*AVAILABLE RECORDS*
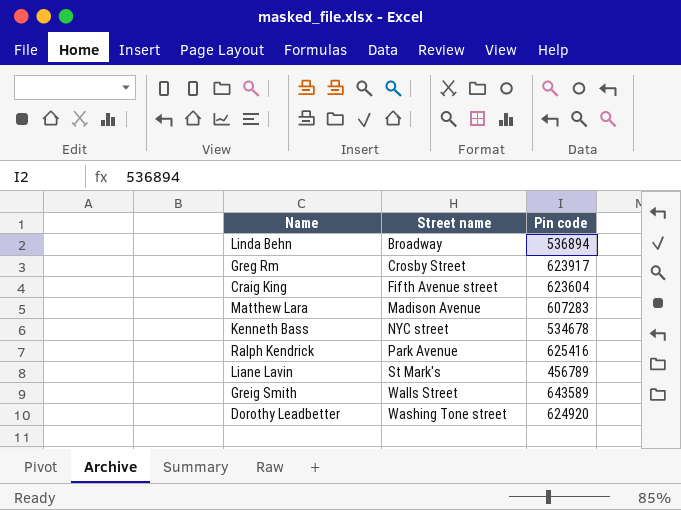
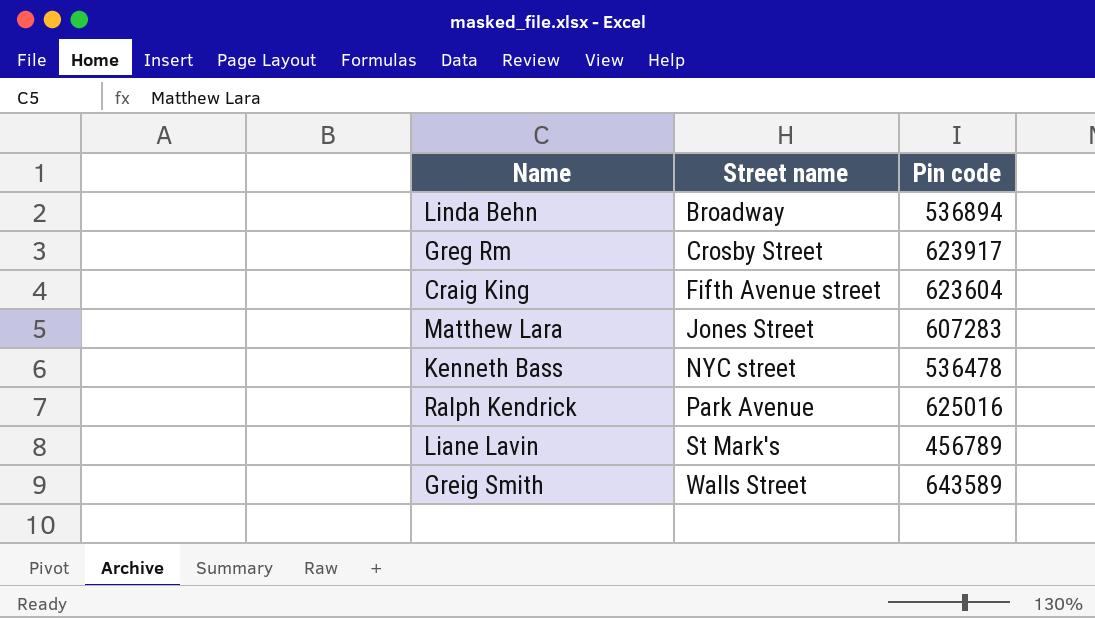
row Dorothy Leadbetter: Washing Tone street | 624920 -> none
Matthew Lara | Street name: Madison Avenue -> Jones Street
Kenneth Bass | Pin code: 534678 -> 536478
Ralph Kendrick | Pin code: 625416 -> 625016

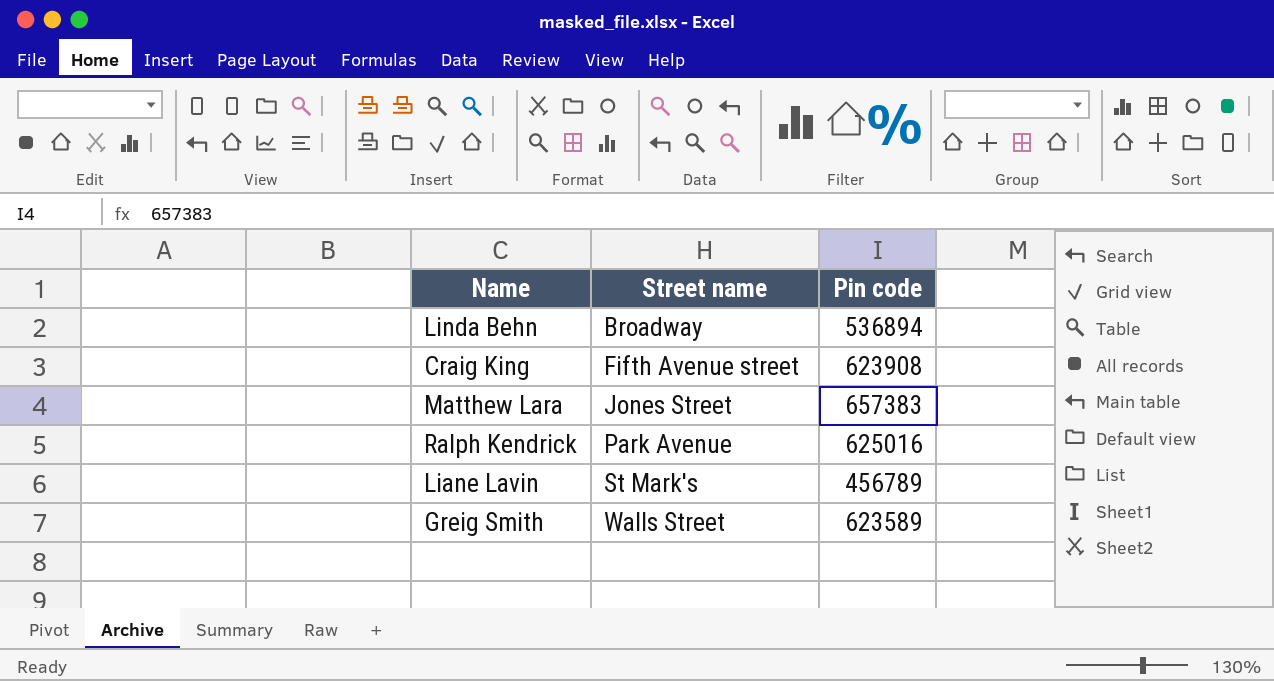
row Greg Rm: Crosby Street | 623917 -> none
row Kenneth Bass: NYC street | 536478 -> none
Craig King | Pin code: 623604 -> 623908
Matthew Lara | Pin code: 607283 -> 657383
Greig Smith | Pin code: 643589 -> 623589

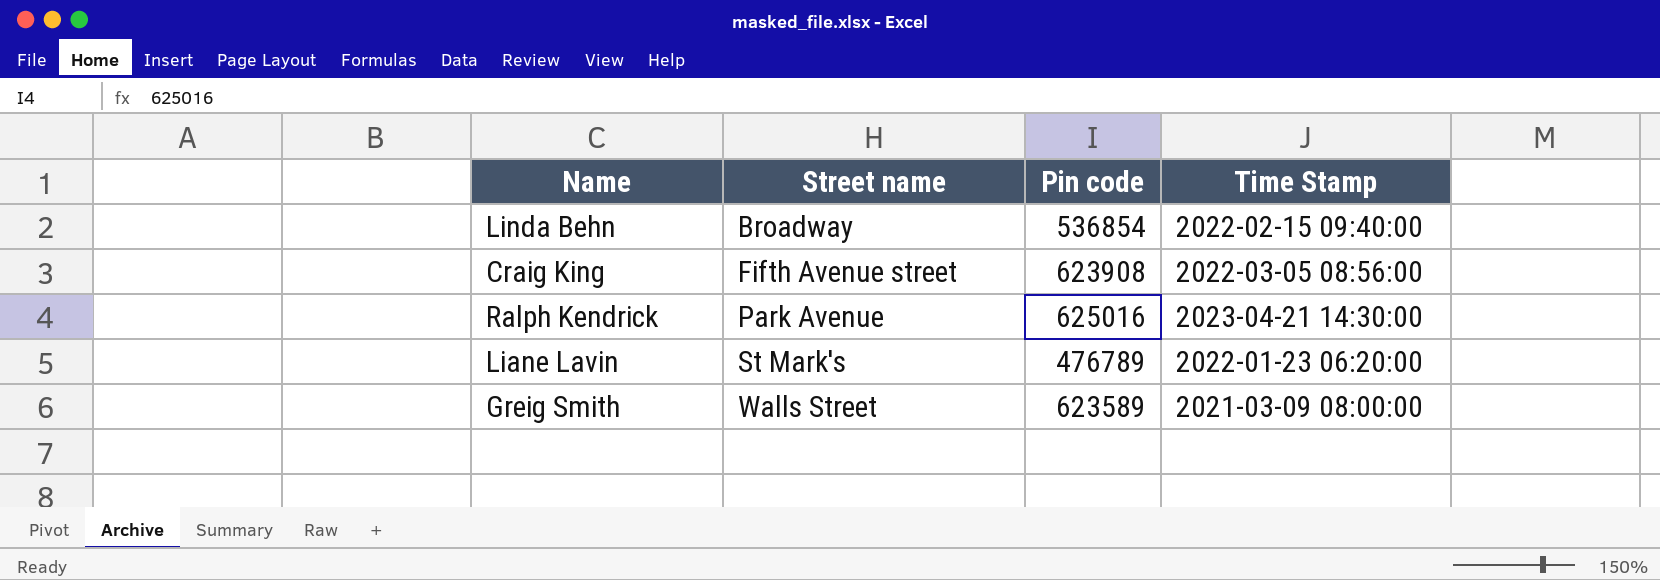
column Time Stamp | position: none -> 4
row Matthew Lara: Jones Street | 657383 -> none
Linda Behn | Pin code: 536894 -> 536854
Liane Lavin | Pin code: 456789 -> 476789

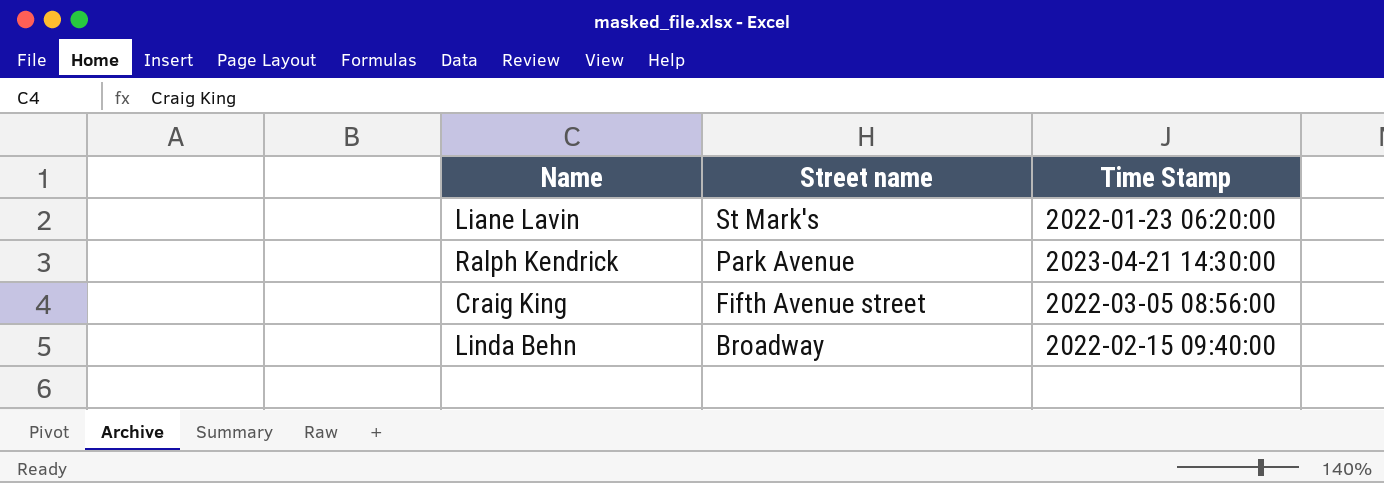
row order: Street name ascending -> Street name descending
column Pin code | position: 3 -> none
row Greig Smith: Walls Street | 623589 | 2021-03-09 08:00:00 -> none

*TASK DETAILS*
Make an exact copy of the whole listing, but don't bring over any pictures.

*RESPONSE TO THE EXERCISE*
row Dorothy Leadbetter: Washing Tone street | 624920 -> none
Matthew Lara | Street name: Madison Avenue -> Jones Street
Kenneth Bass | Pin code: 534678 -> 536478
Ralph Kendrick | Pin code: 625416 -> 625016

row Greg Rm: Crosby Street | 623917 -> none
row Kenneth Bass: NYC street | 536478 -> none
Craig King | Pin code: 623604 -> 623908
Matthew Lara | Pin code: 607283 -> 657383
Greig Smith | Pin code: 643589 -> 623589

column Time Stamp | position: none -> 4
row Matthew Lara: Jones Street | 657383 -> none
Linda Behn | Pin code: 536894 -> 536854
Liane Lavin | Pin code: 456789 -> 476789

row order: Street name ascending -> Street name descending
column Pin code | position: 3 -> none
row Greig Smith: Walls Street | 623589 | 2021-03-09 08:00:00 -> none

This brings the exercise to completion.